Anton Lang wurde zum ersten Mal im Jahr 1900 für die Darstellung des Christus ausgewählt. Die Auswahl der Künstler richtet sich oft nach der körperlichen Ähnlichkeit mit den Figuren, die in religiösen Gemälden idealisiert werden. Falsche Bärte oder andere Schminke sind nicht erlaubt. Der Mann, der den Christus spielt, muss nicht nur über schauspielerische Fähigkeiten, sondern auch über Kraft verfügen, denn das Kreuz, das er 15 Minuten lang tragen muss, wiegt 150 Pfund, und außerdem bleibt er 20 Minuten lang an das Kreuz gefesselt. Es wird gesagt, dass jedes Mal, wenn ein Schauspieler diese Szene aufführt, die Gefahr eines Herzversagens besteht. Lang spielte diese Rolle 1900, 1910 und 1922.

Andreas Lang spielte den Petrus im Jahr 1922. Für die Schlichtheit der Passionsspieler im Privatleben spricht die Tatsache, dass Andreas Lang als einer bekannt ist, der „ganz gern mit einem Besucher ein Glas bayerisches Bier im alten Wirtshaus trinkt“.

Guido Mayr ist der derzeitige Darsteller des Judas. Er ist in seiner Rolle berühmt geworden und gilt auch als äußerst gewitzter Komiker.

Die Ausstellung.

Doch nicht als Schauspieler, sondern als Handwerker haben Anton Lang und seine Mitstreiter den Atlantik überquert. Der Ober-Ammergau ist verarmt. Im Jahr 1922 wollten die Dorfbewohner trotz des Wertverfalls der Mark ihre Preise nicht erhöhen. Sie bieten drei Tage Verpflegung mit Eintritt zum Theaterstück für 90c an. Amerikaner kamen ihnen zu Hilfe, verschafften ihnen Aufträge für Holzschnitzereien usw. und sorgten nun dafür, dass sie ihre Kunstwerke in Amerika ausstellen und verkaufen konnten.

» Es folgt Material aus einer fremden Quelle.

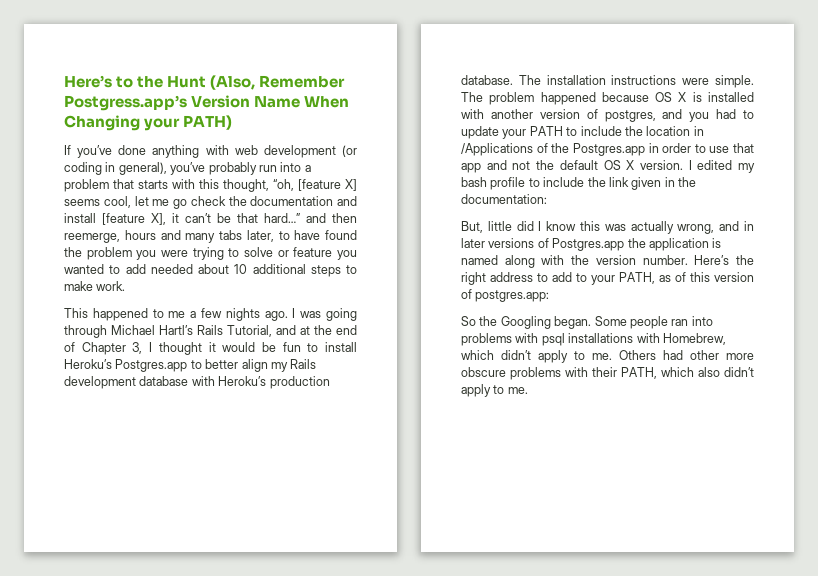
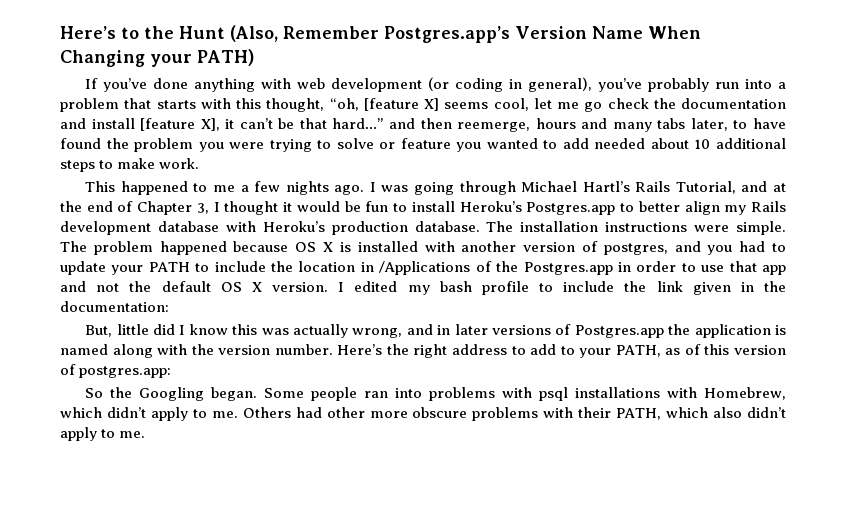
[64,95,187,111] Postgress.app’s -> [384,26,510,43] Postgres.app’s

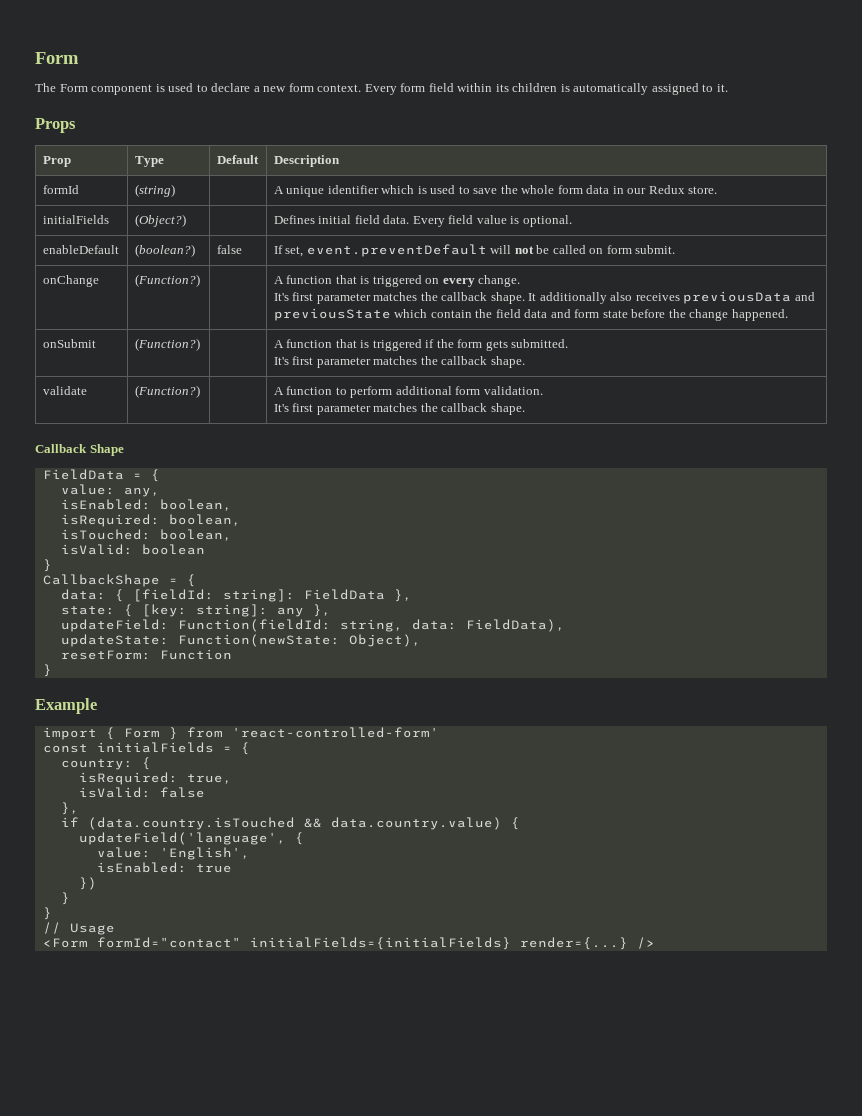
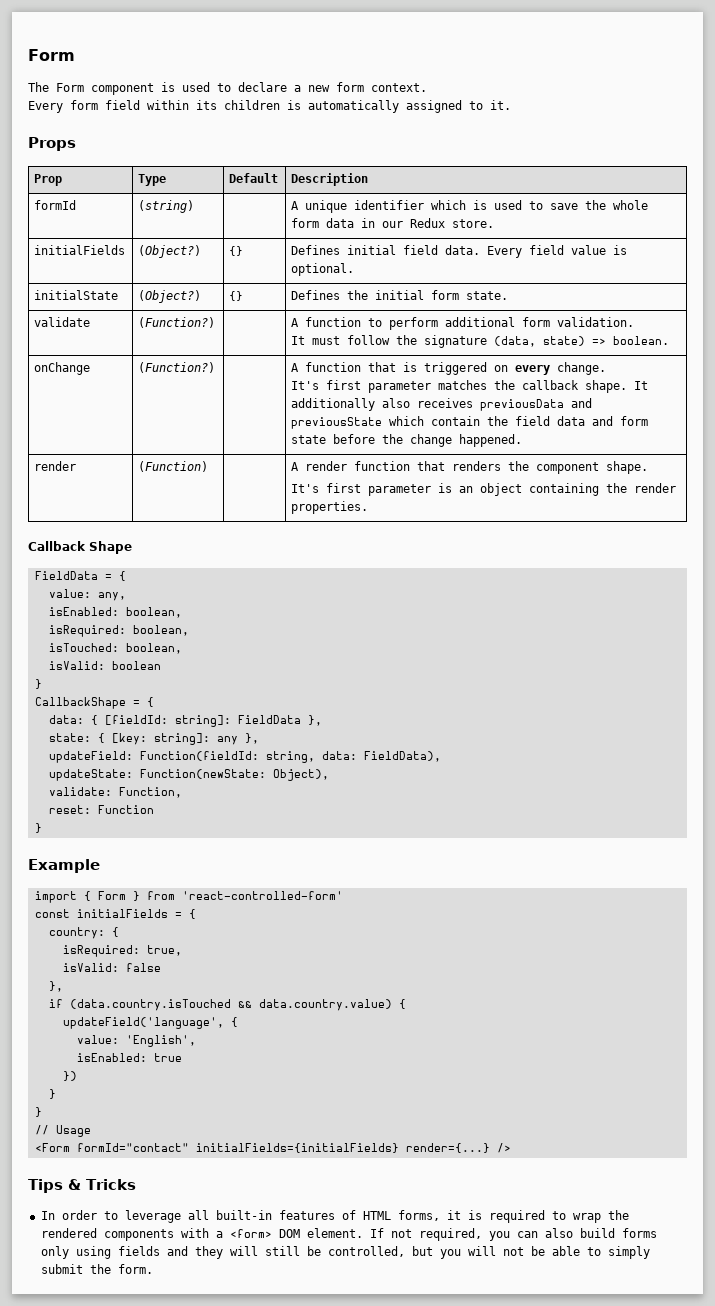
(362, 88) none -> (427, 87) //
(186, 220) none -> [229,246,244,256] {}
[42,245,119,254] [134,244,195,257] [216,245,242,254] [273,244,676,257] enableDefault | (boolean?) | false | If set, event.preventDefault will not be called on form submit. -> [34,290,119,300] [138,290,202,303] [229,291,244,301] [291,290,509,300] [34,317,91,327] [138,317,216,328] [291,317,635,330] [291,335,670,348] initialState | (Object?) | {} | Defines the initial form state. // validate | (Function?) | | A function to perform additional form validation. // It must follow the signature (data, state) => boolean.
[42,339,96,348] [134,338,200,351] [273,339,569,351] [273,356,525,368] [42,386,87,395] [134,385,200,398] [273,386,543,398] [273,403,525,415] onSubmit | (Function?) | | A function that is triggered if the form gets submitted. // It's first parameter matches the callback shape. // validate | (Function?) | | A function to perform additional form validation. // It's first parameter matches the callback shape. -> [34,461,77,471] [138,461,209,472] [291,461,649,474] [291,483,677,496] [291,501,369,514] render | (Function) | | A render function that renders the component shape. // It's first parameter is an object containing the render properties.
[60,650,151,660] resetForm: -> [48,787,182,798] [48,805,91,814] validate: Function, // reset:
(655, 943) none -> [28,1179,136,1193] [40,1210,629,1223] [40,1228,657,1241] [40,1246,650,1259] [40,1264,153,1274] // Tips & Tricks // In order to leverage all built-in features of HTML forms, it is required to wrap the rendered components with a <form> DOM element. If not required, you can also build forms only using fields and they will still be controlled, but you will not be able to simply submit the form.

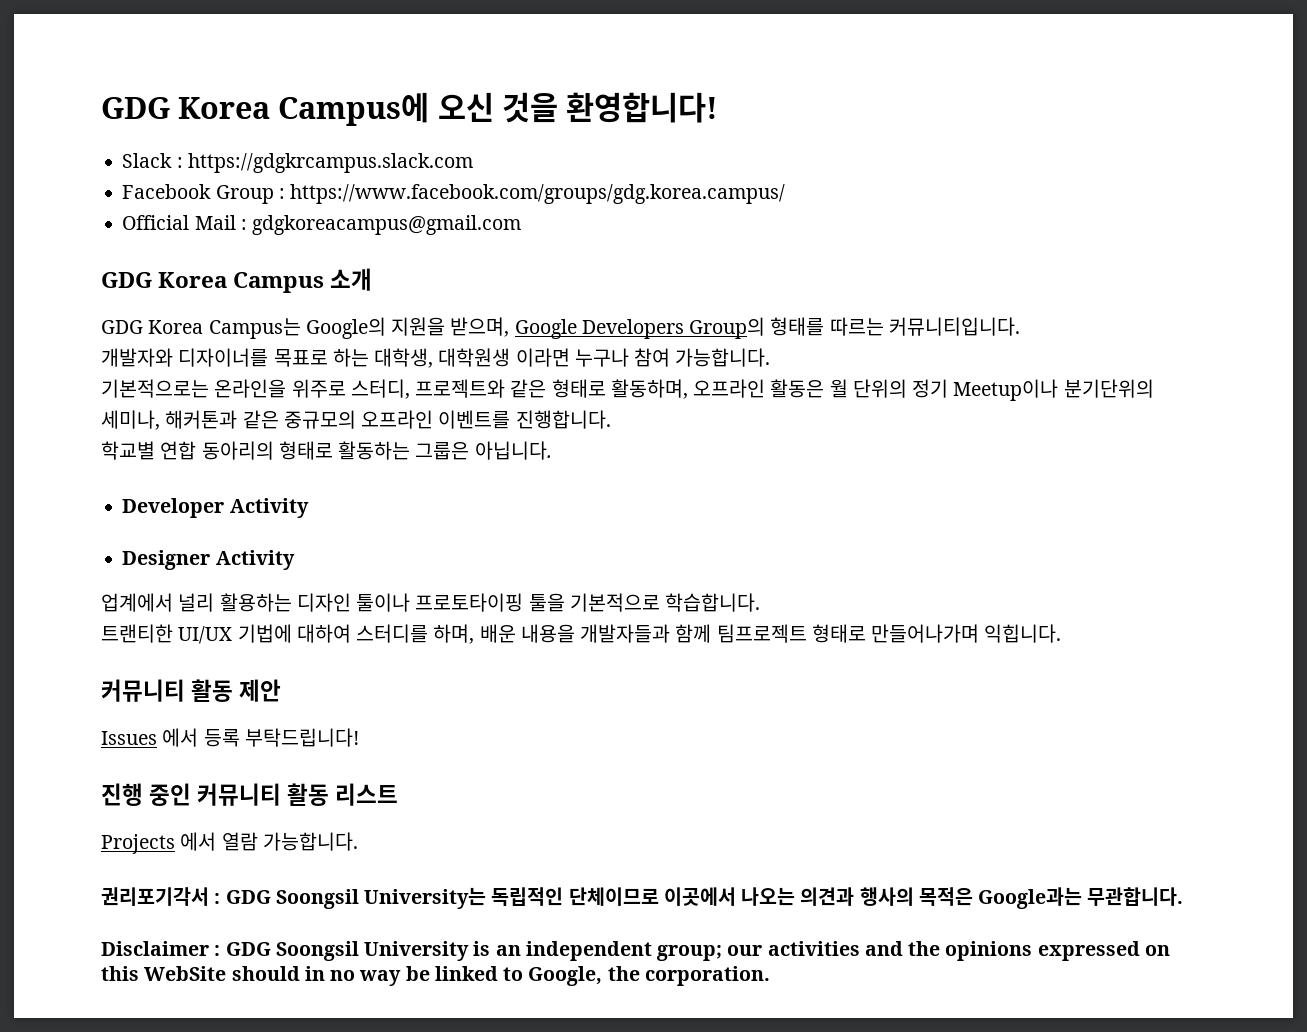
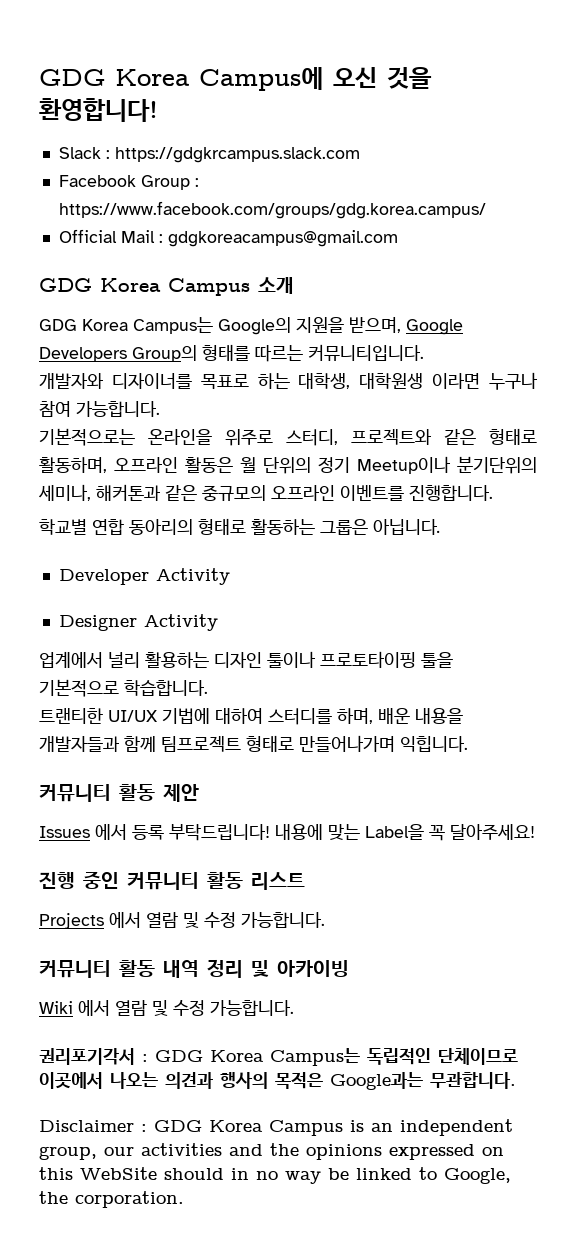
(359, 737) none -> [275,824,535,841] 내용에 맞는 Label을 꼭 달아주세요!
(258, 841) none -> [183,912,325,928] [39,959,349,978] [39,1000,205,1016] 및 수정 가능합니다. // 커뮤니티 활동 내역 정리 및 아카이빙 // Wiki 에서 열람 및 수정
[275,887,487,909] Soongsil University는 -> [210,1048,360,1066] Korea Campus는
[275,941,470,961] Soongsil University -> [209,1120,343,1136] Korea Campus
[657,944,723,961] group; -> [39,1146,97,1160] group,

In den typischen Hütten, die im Grand Central Palace in Manhattan vor einem gemalten Hintergrund aus eisigen Bergen errichtet wurden, sind die Schnitzer, Töpfer, Metallarbeiter und Radierer bei ihrer täglichen Arbeit zu sehen, wie in Ober-Ammergau.

Das Projekt wird von einem Komitee unter der Leitung von George Gordon Battle unterstützt, dem außerdem E. F. Albee, Clement M. Biddle, Joseph P. Day, Haley Fiske, W. A. Harriman, Arthur Curtiss James, Robert Underwood Johnson, Elmore Leffingwell, Franklin Simon, Addison Van Tine, Frank D. Waterman, Mrs. Gertrude Atherton, Mrs. A. C. Bedford, Mrs. John O. Cosgrave, Mrs. Minnie Maddern Fiske, Mrs. David F. Houston, Mrs. Arthur Curtiss James, Mrs. Medill McCormick, Mrs. Charles L. Tiffany, Jane Cowl und Evangeline Booth angehören.

*Ein hauptsächlich religiöser Krieg zwischen katholischen und protestantischen Fürsten wegen des Grundsatzes cujus regio ejus religio („die Religion des Monarchen soll die Religion des Landes werden“). Wallenstein, Gustavus Adolphus, Turenne und Richelieu fielen dabei auf.

Quelle des englischen Originaltextes: „Christus, Petrus, Judas From Ober-Ammergau: They Come with Carving, Pottery, Paintings,” TIME Magazine, December 17, 1923, v2, Ausgabe 16, S. 19.